The stated purpose of this phone tax to carry out Al Gore's pet project of connecting every public
school classroom and library to the Internet. But the big majority of schools are already Internet-connected.
The public school administrators and consultants, however, know a cash cow when they see one.
They are now engaged in a grant-writing frenzy that has already produced $2 billion in grant applications
to pay for a long list of school services that may be as distantly related to Internet connections as carpets
and paint.
This tax-and-spend boondoggle was slated to begin by paying a salary of $200,000 to a Gore
fundraiser, Ira Fishman. Congress reacted to this revelation by reducing his tax-paid salary to "only"
$150,000, while the General Accounting Office declared illegal the quasi-private agency he headed.

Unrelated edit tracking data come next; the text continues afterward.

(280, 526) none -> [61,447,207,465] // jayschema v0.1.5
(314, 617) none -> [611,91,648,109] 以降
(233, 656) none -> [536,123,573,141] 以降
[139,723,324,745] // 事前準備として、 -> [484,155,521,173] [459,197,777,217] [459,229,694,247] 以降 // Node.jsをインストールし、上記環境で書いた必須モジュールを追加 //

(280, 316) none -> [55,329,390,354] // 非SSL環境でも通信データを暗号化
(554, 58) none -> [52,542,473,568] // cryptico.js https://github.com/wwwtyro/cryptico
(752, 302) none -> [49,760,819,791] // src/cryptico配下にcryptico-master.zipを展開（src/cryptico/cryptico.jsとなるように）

None of these new tax revenues will go to teach schoolchildren the basics. Students are not going
to learn reading, writing and arithmetic by surfing the Internet.

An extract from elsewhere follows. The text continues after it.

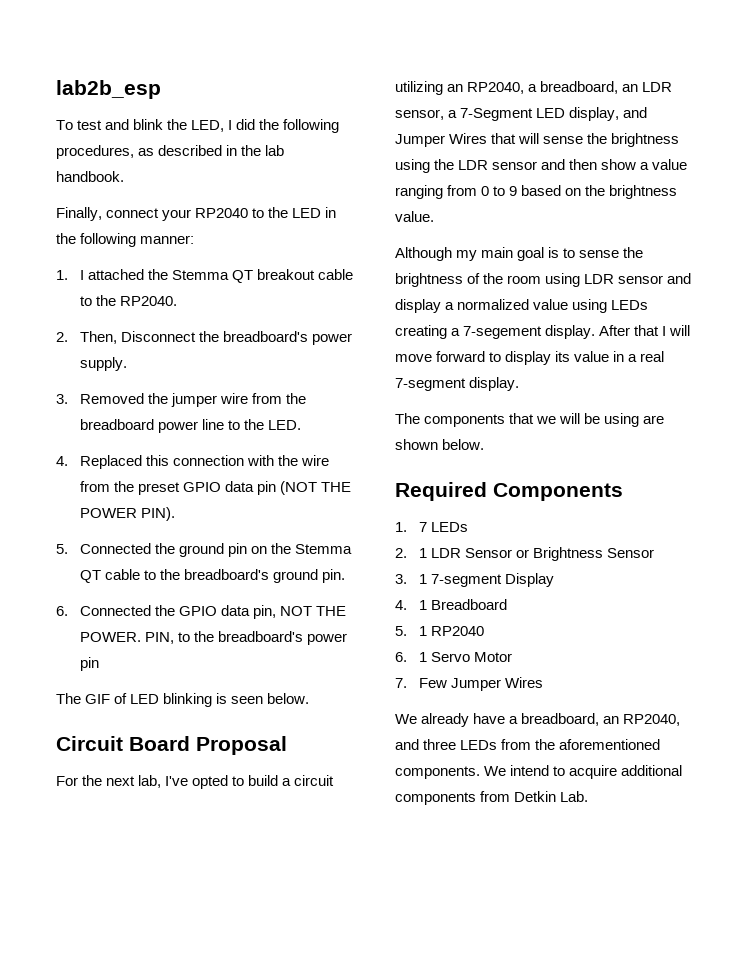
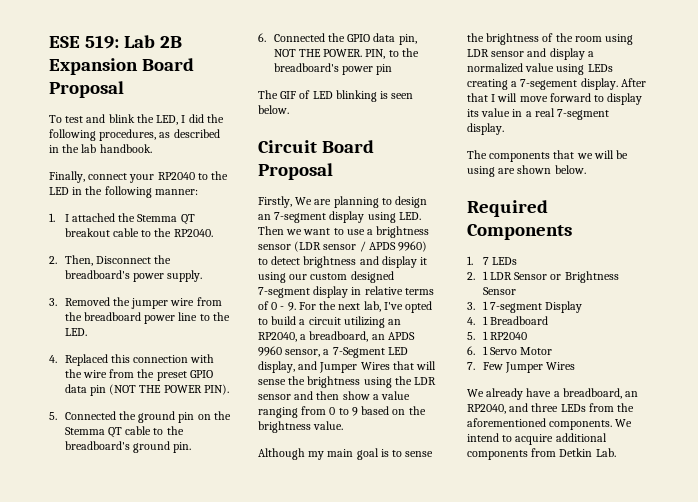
[56,80,161,99] lab2b_esp -> [49,35,182,49] [49,58,194,75] [49,81,124,98] ESE 519: Lab 2B Expansion Board Proposal
(287, 745) none -> [258,196,428,208] [258,211,421,223] [258,226,430,238] [258,241,428,252] [258,256,428,268] [258,271,394,283] [258,286,434,298] [258,301,296,311] Firstly, We are planning to design an 7-segment display using LED. Then we want to use a brightness sensor (LDR sensor / APDS 9960) to detect brightness and display it using our custom designed 7-segment display in relative terms of 0 - 9.
[642,82,673,92] LDR -> [387,332,415,340] [258,346,282,356] APDS 9960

When the government imposes more taxes, the public loses at both ends. It costs our hard-earned
money when the tax is collected, and it does all kinds of mischief when the bureaucrats spend it. Letting
the feds finance the Internet connection to all public schools is an efficient means of controlling the
curriculum, a major objective of the Clinton-Gore Administration.
Ever since the landslide repudiation of Big Government in 1994, politicians have been afraid to
raise taxes again. Unfortunately, some of them think they can get by with imposing sales taxes rather
than income taxes (which was the devious rationale behind the effort to pass a gigantic tobacco tax).
The Gore phone tax was initially planned to be levied secretly so that the public wouldn't be aware
of paying it, and the FCC pressured phone companies not to disclose the tax to their customers. But many
phone companies are refusing to take the hit of raising their rates without identifying the federal mandate
that forced the increase.
The Gore tax will be included on your next monthly phone bill and, if you can't locate it, demand
that your phone company identify it for you. Then forward it to the person who should pay it: your
Congressman who slipped this stealth tax into the 1996 Telecom Act.